The diocese said Rodis was pastor at the central Virginia churches from 1993 until May 2006, when he retired because of health problems. After he stepped down, Rodis was questioned about the missing money.

The diocese said it didn’t know that Rodis was married when he came to Virginia, and said it has cut off his retirement and health insurance benefits.


Road worker killed; DUI charges filed

Two Roanoke County residents are accused of driving drunk in a chain-reaction crash that killed a paving company employee in a road construction work zone.

Richard Slone, 46, was killed in the crash early Wednesday as he worked with S.R. Draper Paving Co. in the Cave Spring area.

Roanoke County police said 42-year-old Tracie Nininger, 42, was charged with involuntary manslaughter and driving under the influence and was being held without bail. Jeffrey Dupree, 32, was charged with DUI and was released on bail.

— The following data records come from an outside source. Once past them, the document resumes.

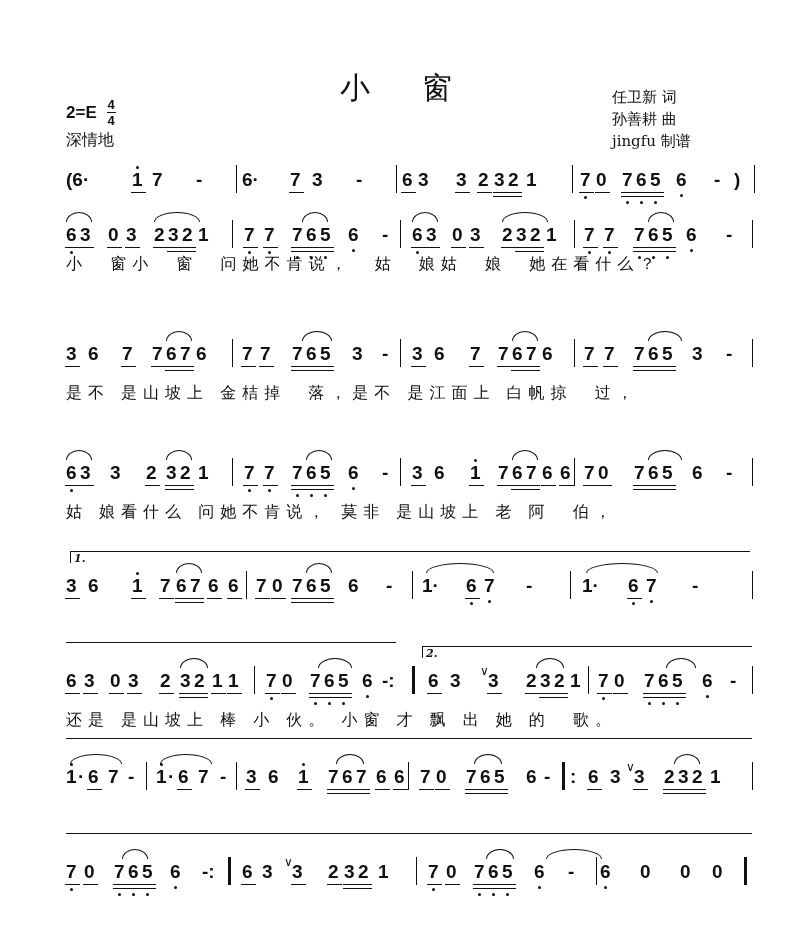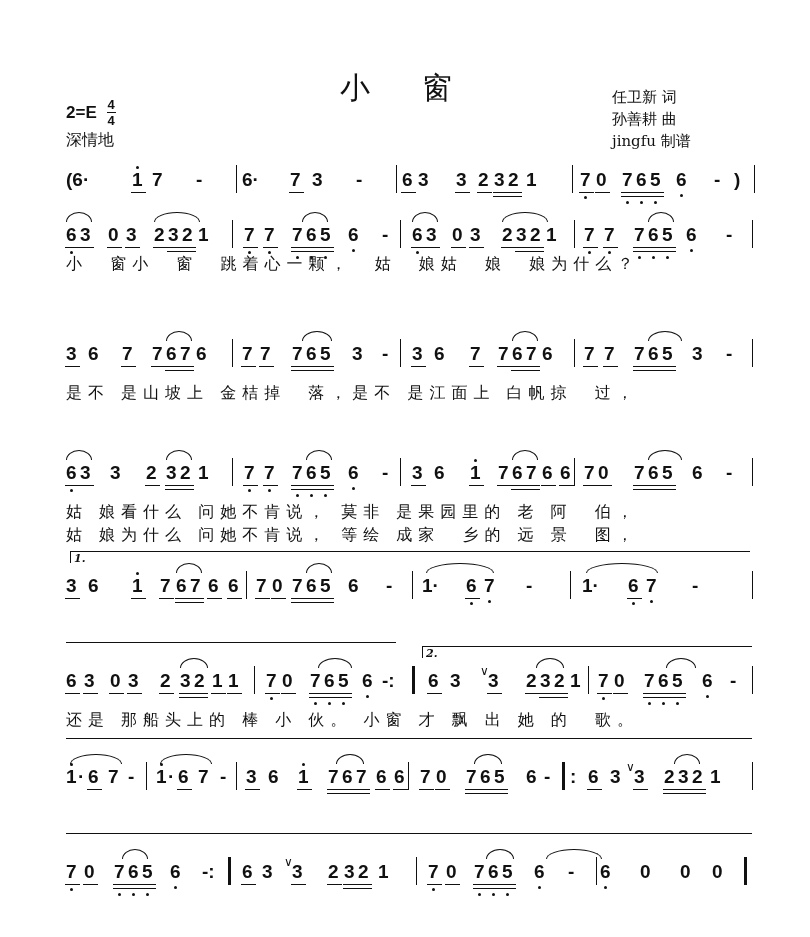"小 窗小 窗 跳着心一颗， 姑" div.lyr { text: 跳着心一颗，  姑  娘姑  娘  娘为 -> 问她不肯说，  姑  娘姑  娘  她在看 }
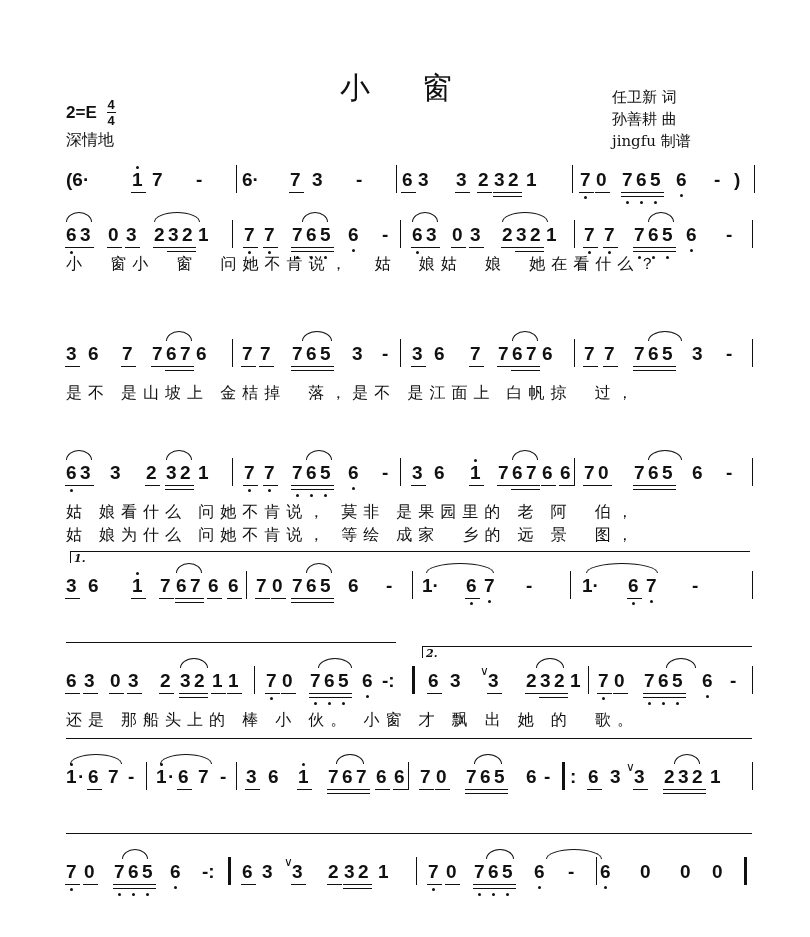"姑 娘看什么 问她不肯说， 莫非 是果园里的" div.lyr { text: 果园里的 -> 山坡上 }
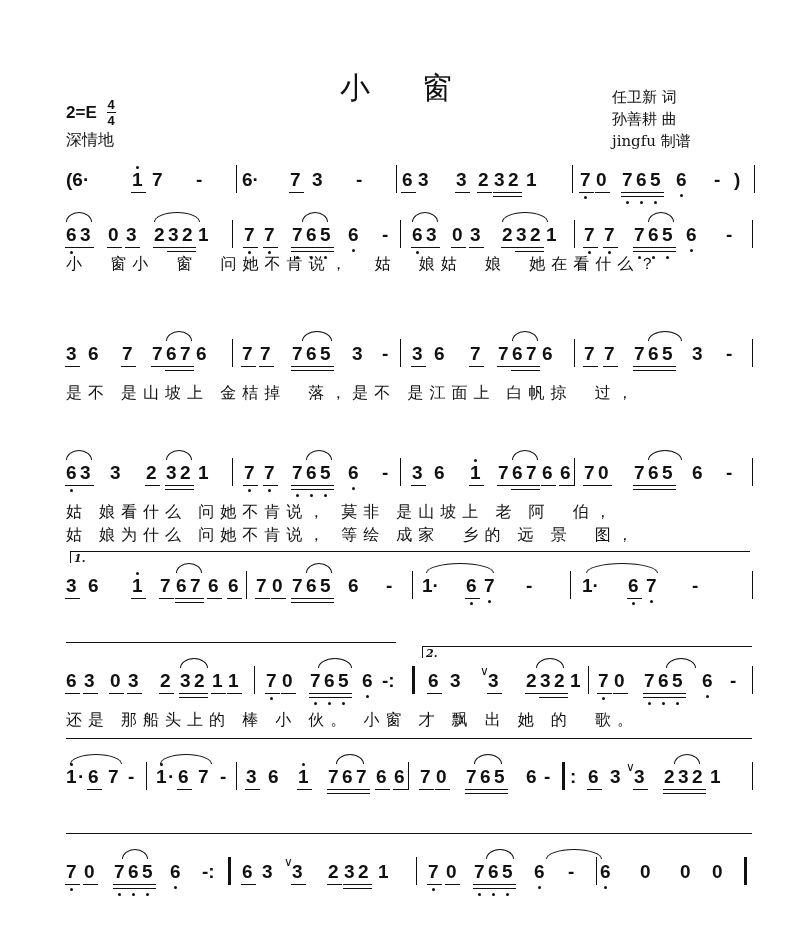"姑 娘为什么 问她不肯说， 等绘 成家" div.lyr { html: <div>姑 娘为什么 问她不肯说， 等绘 成家 乡的 远 景 图，</div> -> none }
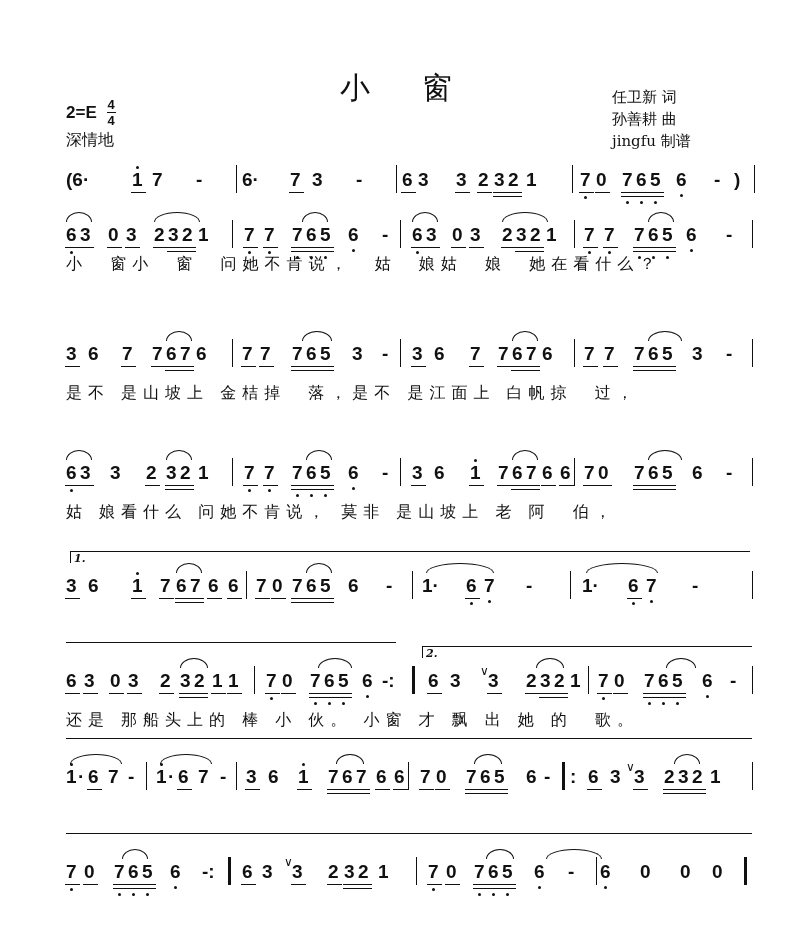"还是 那船头上的 棒 小 伙。" div.lyr { text: 那船头上的 -> 是山坡上 }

Police said Mr. Dupree was driving behind Miss Nininger when her Hummer H3 struck a backhoe on the side of the road, and then Mr. Dupree’s sport utility vehicle struck the rear of her vehicle.

Mr. Slone was struck by a plow attached to the backhoe.


Doctor, wife charged with Medicaid fraud

A suburban Richmond doctor and his wife, a nurse, are accused of $14 million in Medicaid fraud, federal prosecutors said.

According to the U.S. Attorney’s Office in Richmond, Dr. Ilya Zavelsky, 46, and his wife Rina, 40, provided respite care and other services to Russian-speaking communities in Richmond, Tidewater, Northern Virginia and Harrisonburg.

They were indicted Wednesday by a federal grand jury on charges of conspiracy to commit health care fraud and money laundering since 2002. The two Russian immigrants did business as Renaissance Inc.

Prosecutors say the Zavelskys used several fraudulent means, including billing for services at a higher-than-allowed rate, billing for services not provided and falsifying employment records.


Metro names new police chief

Metro Transit Police yesterday announced a veteran of the force as its new police chief.

Michael Taborn will begin his job March 10. He spent the past five years at the Federal Transit Administration, where he is the director of the Office of Transit Safety and Security. He previously spent 28 years with Metro Transit Police.

The Prince George’s County resident will become Metro’s fifth police chief. He replaces Polly Hanson, who was promoted last year to Metro’s assistant general manager of safety and security.

Mr. Taborn joins Metro at a time when robberies have increased nearly 18 percent. Last year, Metro riders reported 414 robberies, up from 352 in 2006.